**Your task**
Lines where the string "bold" appears are to be copied from the entries below.

====================

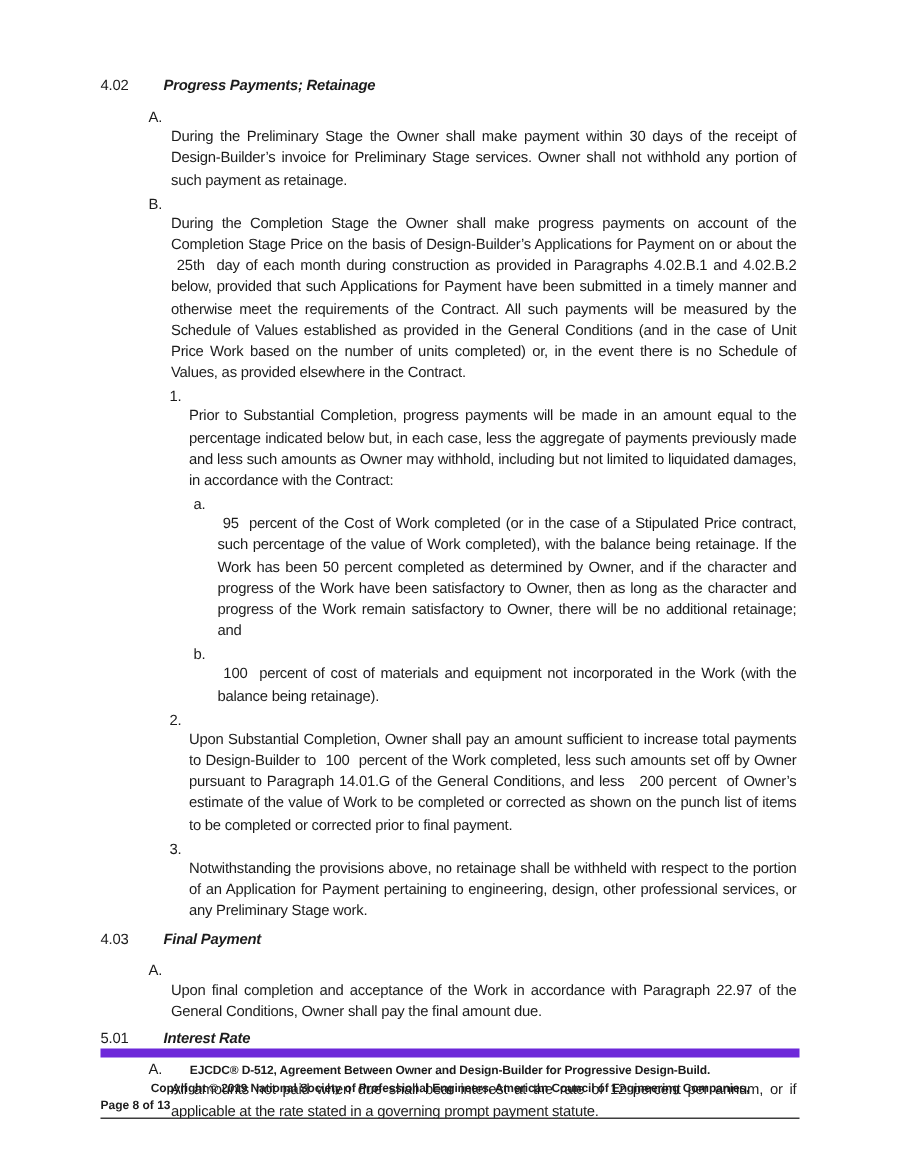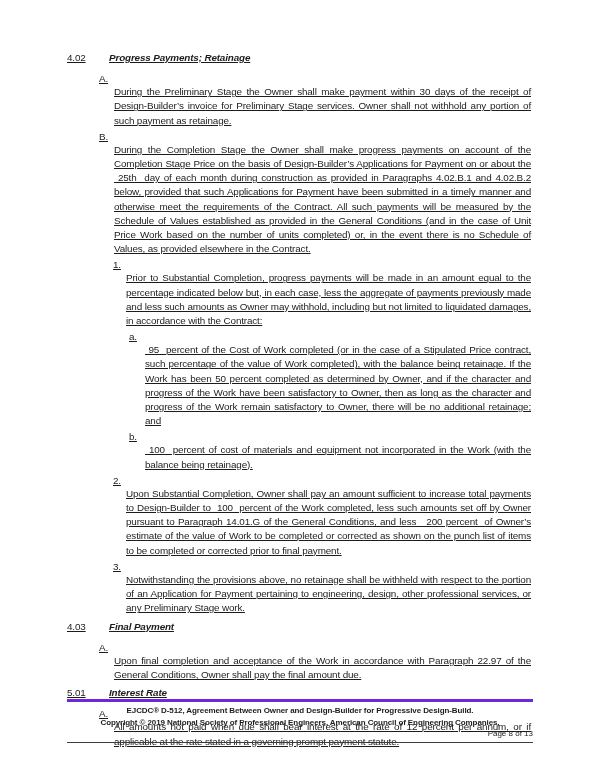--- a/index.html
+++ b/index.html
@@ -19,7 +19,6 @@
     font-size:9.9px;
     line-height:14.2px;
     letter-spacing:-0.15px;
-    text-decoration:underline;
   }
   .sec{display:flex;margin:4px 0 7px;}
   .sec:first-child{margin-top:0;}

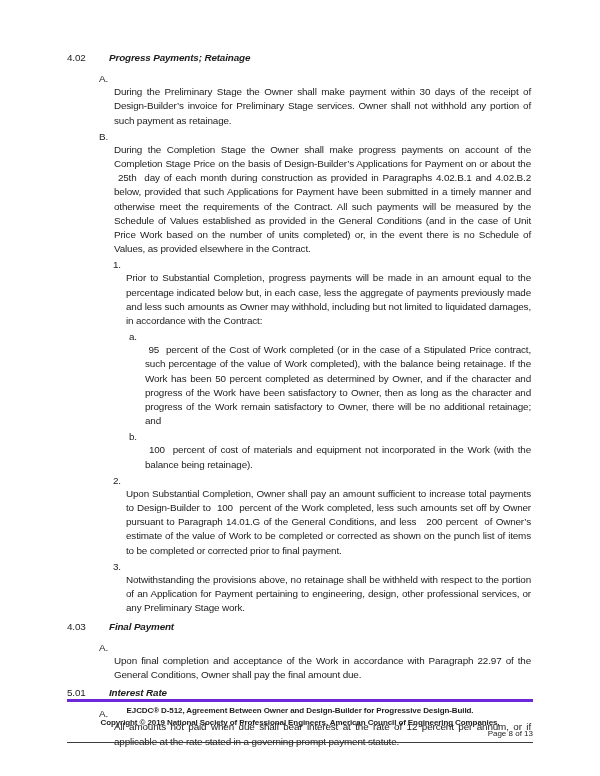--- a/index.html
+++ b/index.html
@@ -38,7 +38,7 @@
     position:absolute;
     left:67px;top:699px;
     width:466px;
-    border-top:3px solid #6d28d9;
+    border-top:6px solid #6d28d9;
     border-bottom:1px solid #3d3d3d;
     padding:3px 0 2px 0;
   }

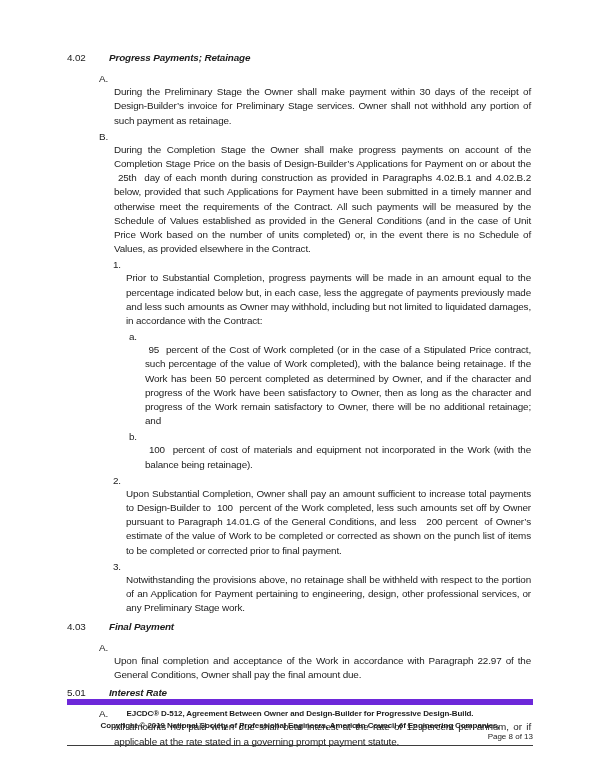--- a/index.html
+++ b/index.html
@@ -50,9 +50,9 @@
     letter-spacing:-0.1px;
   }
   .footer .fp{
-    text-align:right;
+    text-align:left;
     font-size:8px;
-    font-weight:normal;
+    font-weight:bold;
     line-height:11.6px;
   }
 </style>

====================

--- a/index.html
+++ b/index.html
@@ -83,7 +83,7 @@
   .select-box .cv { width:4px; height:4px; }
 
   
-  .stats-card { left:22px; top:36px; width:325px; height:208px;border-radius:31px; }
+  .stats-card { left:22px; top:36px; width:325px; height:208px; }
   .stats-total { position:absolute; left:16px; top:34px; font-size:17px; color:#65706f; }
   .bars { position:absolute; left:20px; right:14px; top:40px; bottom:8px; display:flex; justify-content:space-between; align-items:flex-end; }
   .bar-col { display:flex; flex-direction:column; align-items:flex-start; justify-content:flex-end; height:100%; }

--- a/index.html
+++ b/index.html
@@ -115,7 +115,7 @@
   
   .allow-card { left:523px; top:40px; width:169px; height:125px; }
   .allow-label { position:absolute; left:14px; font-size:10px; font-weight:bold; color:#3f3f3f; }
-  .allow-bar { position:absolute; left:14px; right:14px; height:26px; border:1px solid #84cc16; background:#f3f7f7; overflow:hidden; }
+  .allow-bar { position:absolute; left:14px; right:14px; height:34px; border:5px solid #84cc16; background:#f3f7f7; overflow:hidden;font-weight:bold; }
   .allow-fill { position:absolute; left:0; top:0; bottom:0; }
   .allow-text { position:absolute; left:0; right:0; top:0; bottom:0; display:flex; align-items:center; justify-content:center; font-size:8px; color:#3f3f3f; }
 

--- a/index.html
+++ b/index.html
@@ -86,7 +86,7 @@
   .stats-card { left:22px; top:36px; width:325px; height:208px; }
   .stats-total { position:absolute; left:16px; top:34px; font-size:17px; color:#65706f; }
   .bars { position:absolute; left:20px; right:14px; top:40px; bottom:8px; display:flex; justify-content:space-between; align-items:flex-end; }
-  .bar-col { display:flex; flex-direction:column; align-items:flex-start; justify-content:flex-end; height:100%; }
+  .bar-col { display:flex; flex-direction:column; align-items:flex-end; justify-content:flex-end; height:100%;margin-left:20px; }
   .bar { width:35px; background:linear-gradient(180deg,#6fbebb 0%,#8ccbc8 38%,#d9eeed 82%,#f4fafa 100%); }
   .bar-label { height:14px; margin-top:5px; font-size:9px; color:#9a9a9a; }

====================

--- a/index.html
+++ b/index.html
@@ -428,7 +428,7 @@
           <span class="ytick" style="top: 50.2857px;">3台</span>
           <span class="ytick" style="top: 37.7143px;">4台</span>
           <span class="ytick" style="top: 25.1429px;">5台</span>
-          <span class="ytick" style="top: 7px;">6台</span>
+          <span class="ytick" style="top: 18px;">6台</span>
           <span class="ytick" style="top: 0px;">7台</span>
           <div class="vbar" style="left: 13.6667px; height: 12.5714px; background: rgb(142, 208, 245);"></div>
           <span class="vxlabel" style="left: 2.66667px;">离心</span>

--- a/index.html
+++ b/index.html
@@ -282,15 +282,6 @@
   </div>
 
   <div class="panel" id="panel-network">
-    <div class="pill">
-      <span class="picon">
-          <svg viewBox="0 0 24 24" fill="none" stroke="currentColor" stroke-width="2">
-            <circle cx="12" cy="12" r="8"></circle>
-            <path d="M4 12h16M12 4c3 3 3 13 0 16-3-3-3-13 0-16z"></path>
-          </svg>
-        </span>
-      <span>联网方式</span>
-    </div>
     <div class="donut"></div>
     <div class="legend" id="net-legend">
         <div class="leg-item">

====================

**Answer to this exercise**
+    font-weight:bold;
   .allow-label { position:absolute; left:14px; font-size:10px; font-weight:bold; color:#3f3f3f; }
+  .allow-bar { position:absolute; left:14px; right:14px; height:34px; border:5px solid #84cc16; background:#f3f7f7; overflow:hidden;font-weight:bold; }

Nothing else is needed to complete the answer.